И вскоре правила изменились. Все обострилось. Весь предыдущий уклад был нарушен. Когда Палпатин наконец вернулся, частота его посещений увеличилась до нескольких раз в день. Находясь на наркотиках между этими визитами, не получая практически пищи и воды, Скайуокер понятия не имел о времени, проведенном здесь. Ни намека, день сейчас или ночь, или, на какой промежуток его оставляли в покое… между возвращениями его палача. Если он бодрствовал, то оказывался перед Палпатином… или гвардейцами. Теперь каждый раз ее мастер приводил с собой гвардейцев, вооруженных силовыми пиками и другим подобным оружием. Одеты они были чаще в форменные куртки, а не в их обычные церемониальные плащи. Стоя за дверями камеры и наблюдая с каменными лицами за регулярной охраной, они ждали, когда Император поговорит со своим заключенным и позовет их внутрь. Он делал это в конце почти каждой беседы, иногда до того, как уходил, иногда - после. В любом случае джедай уже лежал на полу, жестоко избитый.


Ей не нужно было следить за ними, чтобы знать их цель.


И каждый раз, как Император и его гвардейцы уходили, ей приказывали немедленно ввести средство, оживляющее действие наркотика в организме Скайуокера.

Она ненавидела обязанность ждать в коридоре - пока ее мастер вел свои “переговоры” с джедаем. Их голоса всегда были тихи, часто едва слышимы - в течение часа или больше, пока Скайуокер наконец не начинал упираться и делать что-то, что вызывало гнев Императора.


Тогда они все слышали это, и она, и неотлучные охранники. Слышали его крики, слышали, как Император бросает в него молнии Силы; звуки вызывали отвращение, никогда не оставляя сомнений в их источнике проникающими в пол потрескивающими вспышками.

И когда крики затихали, в камеру звались императорские гвардейцы.


В течение первых нескольких дней это не беспокоило дюжину или около того гвардейцев. Они все ждали, что джедай будет довольно скоро убит - что Император устанет пытать его. Но ему это не надоедало - казалось, с каждым днем он получает все больше удовольствия.

И теперь, когда Император прибывал в камеру, все тревожно замирали, боясь смотреть даже друг на друга, слушая холодную тишину длинного невыразительного коридора, зная, что сейчас последует и… ожидая этого.

***

Мара присела и осторожно взяла руку Скайуокера, стараясь не повредить давно сломанное запястье и пытаясь найти еще нетронутую на венах кожу среди многочисленных следов от игл инъектора. Сердце разрывали противоречивые эмоции.

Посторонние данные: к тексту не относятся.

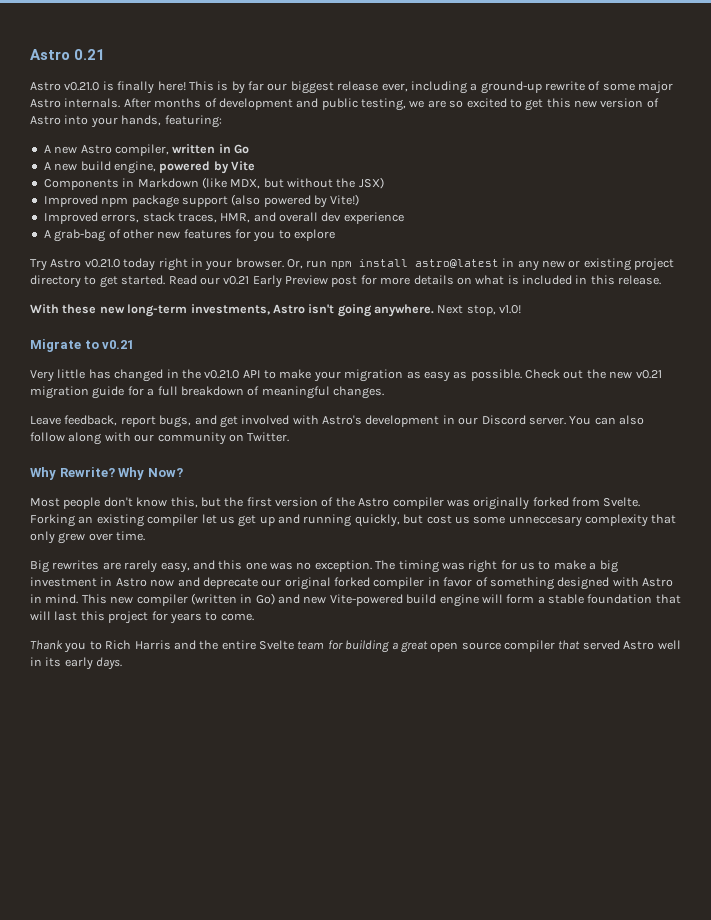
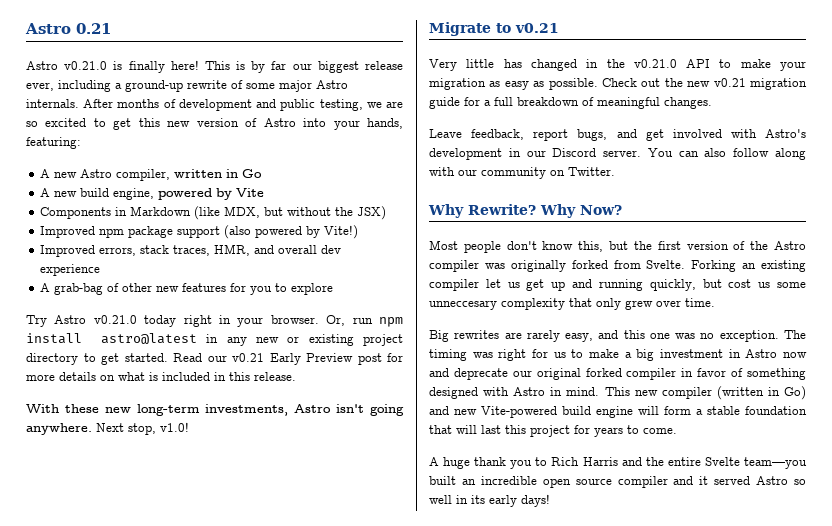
- Thank you to Rich Harris and the entire Svelte team for building a great open source compiler that served Astro well in its early days.
+ A huge thank you to Rich Harris and the entire Svelte team—you built an incredible open source compiler and it served Astro so well in its early days!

Где-то в глубине, в запрятанном углу ее души, который она считала мертвым, Мара ощущала неправильность происходящего. Или ее чувства были более личными? И именно это пугало ее? С каждым днем тот далекий внутренний голос становился все яснее и ощутимее.


У нее действительно никогда не было совести, ряд правил - да, но ничего большего; совесть никогда не была значима для ее учителя. И поэтому, возможно, этот голос вообще не имел к ней никакого отношения, но тем не менее она слышала его. Шепот на краю сознания, приходящий в ее сны по ночам.

Не настоящий голос. Не слова - не то, как Палпатин говорил с нею в Силе, но все же. Более простой, менее настойчивый и… сочувствующий.

Она должна уйти; все становилось слишком запутывающим и слишком тяжелым, выходя из-под контроля. Ей нужно попросить у Палпатина другое назначение.


Но как только она подумала об этом, Мара поняла, что он не согласится на это. Если у нее были эти мысли, тогда ее мастер, конечно же, знал о них - он всегда знал, о чем она думает.

Разве он не спрашивал ее раньше, слышит ли она Люка, ощущает ли его в своем ограниченном восприятии Силы? Разве ее ответ не был полуправдой? Она не слышала его в тот раз, когда мастер задавал вопрос, поэтому ее ответ был правдой - на тот момент. Но она слышала Люка до того, и много раз после. Ощущала его на краях своего восприятия, как движущееся тепло солнечного света - трепещущую близость, как умственную, так и физическую. И это привлекало ее - как бы сильно она не пыталась сопротивляться.